9. Rather than random assignment (which might be problematic with course dropout rates) an alternative might be a karma system:
- that values being among the first n people to evaluate a submission (to reduce the chance of some submissions being reviewed at all)
- that reduces the karma earned for
- each review you do of a particular peer (reduces grading your friends)
- each review you do of a particular assignment (discourages someone trying to review everyone)
Peer evaluation works well in cohort based course, and we implemented the same in a social science course sometime back.Our approach was to make groups of 10 students, ask each one of them to assess others contribution in a scale of 1-10 using a set of guidelines, and average the score. We made it compulsory for each one in the group to respond to 9 other responses. For the final grade/mark, we gave 50% weight to the peer assessment, and the rest 50% to teacher evaluation, which included criteria related to number of posts by an individual to others work, and quality of contribution.

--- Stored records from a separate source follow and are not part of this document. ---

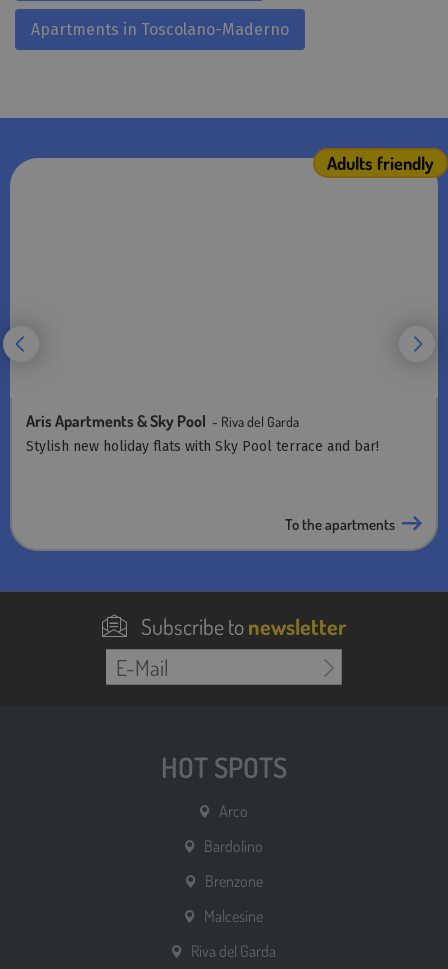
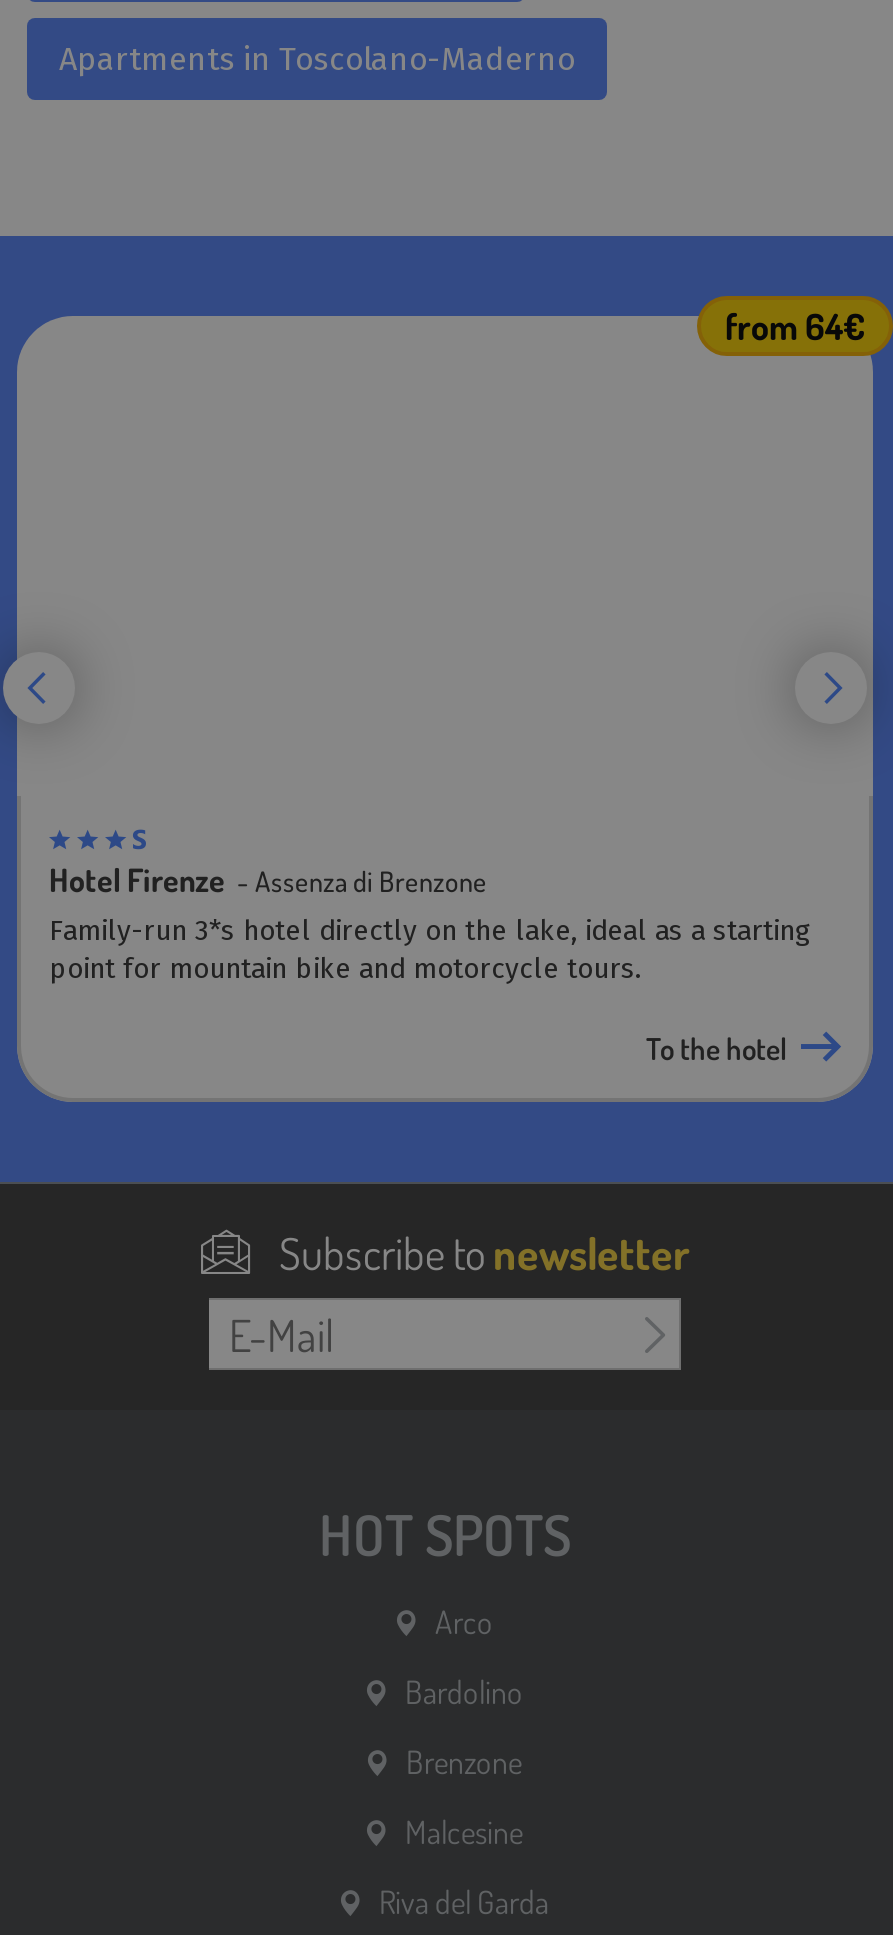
- Adults friendly
+ from 64€

- Aris Apartments & Sky Pool - Riva del Garda
- Stylish new holiday flats with Sky Pool terrace and bar!
+ Hotel Firenze - Assenza di Brenzone
+ Family-run 3*s hotel directly on the lake, ideal as a starting
+ point for mountain bike and motorcycle tours.

- To the apartments
+ To the hotel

All the best, Aakash. --Missan 04:39, 12 May 2014 (UTC)
Thank you for sharing your valuable experience. In my opinion such an approach would work well for a course which is well moderated and with a relatively low number of students. The problem with it could be that the students among the same group may be friends or become so during the duration of the course and give very good grades to everyone they are to evaluate. Also, in some courses it may not be possible for the teacher to look at all submissions.
2. I agree. Mapping to rubrics will also let us ask better questions than asking to grade on a scale of 1-10 to improve the reliability, as suggested by Mika. For example, for grading a blog post on open education, questions like whether it talks on scalability (Yes/No), Content is well researched (Yes,No), etc can be asked. I think that using such questions the participation metrics can be accurately and reliably measured by peer evaluation. For measuring the quality - questions like - quality of the post: A. Unsatisfactory = 1 - 4; B. Acceptable = 5 - 6 ; C. Excellent = 7 - 10 ? may be asked as you suggested.

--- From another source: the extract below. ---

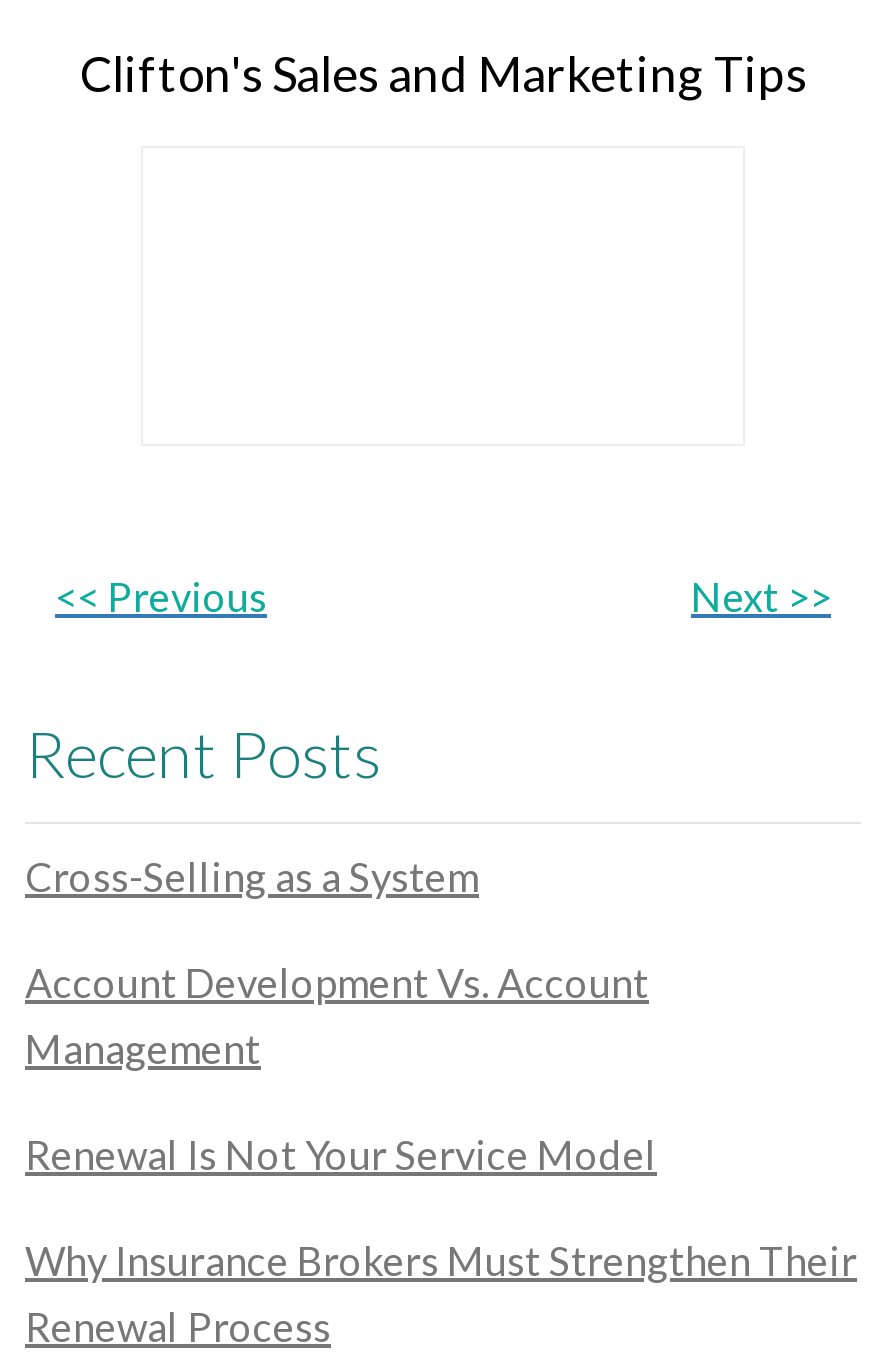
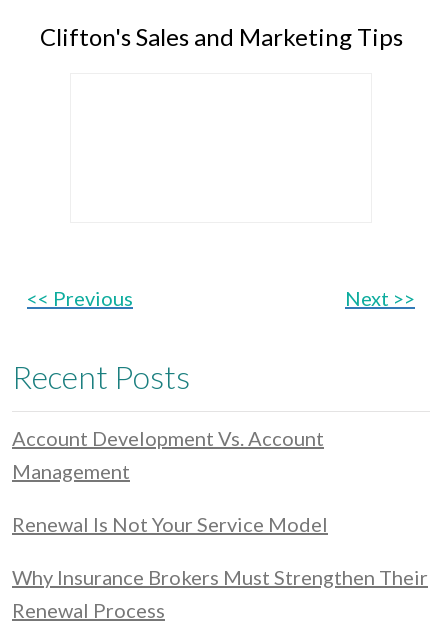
- Cross-Selling as a System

3. I think it would be also good to leave a default and let the course instructor modify it if needed. Many instructors may not want to spend a lot of time configuring the system or think about what is a good distribution, but prefer to use it as is.
- Yes, we would need such a mechanism. We need something which would predict the overall participation in the course based on individual tasks. In my opinion this would not be trivial. There might be some learners who participate in say activities 1 and 3 and others say only in activity 5 (suppose it is the last activity of the course). Now, the last activity may be the only major one in the course while others being trivial. The learners who had participated in the last activity only may have done so as they had some previous experience and for that course it is sufficient participation. How do we decide on the participation of these two type of learners is an important question. We, would need to think of such issues at an individual course level and judge how to aggregate the participation.
4-5. There should be a limited number of these that add up to 100% and should be specified by the course instructor/moderator. But, instead of categories being rated from 1-10, we could also have a whole activity judged by say 10-15 questions of the Yes/No or "Poor"/"Satisfactory"/"Excellent form.
6. Assuming that n people evaluate an assignment we would have n answers/points for a particular category of an activity. It would not be the case if something like the karma system would be used.
7. I agree it is naive to use an absolute deviation of 1.5 points.
8. We could have Self Evaluation along with Peer Evaluation. The workshop module of Moodle requires both to be done. In it, if the self grade is close enough to the peer grade then self evaluated grade is assigned otherwise there is some form of mathematical calibration of the grade. Now, we could also have the teachers grade for a subset of the submissions for each activity. Everyone could be able to flag both self and peer grades based on deviations.
11. Starting off with formative assessment would be great.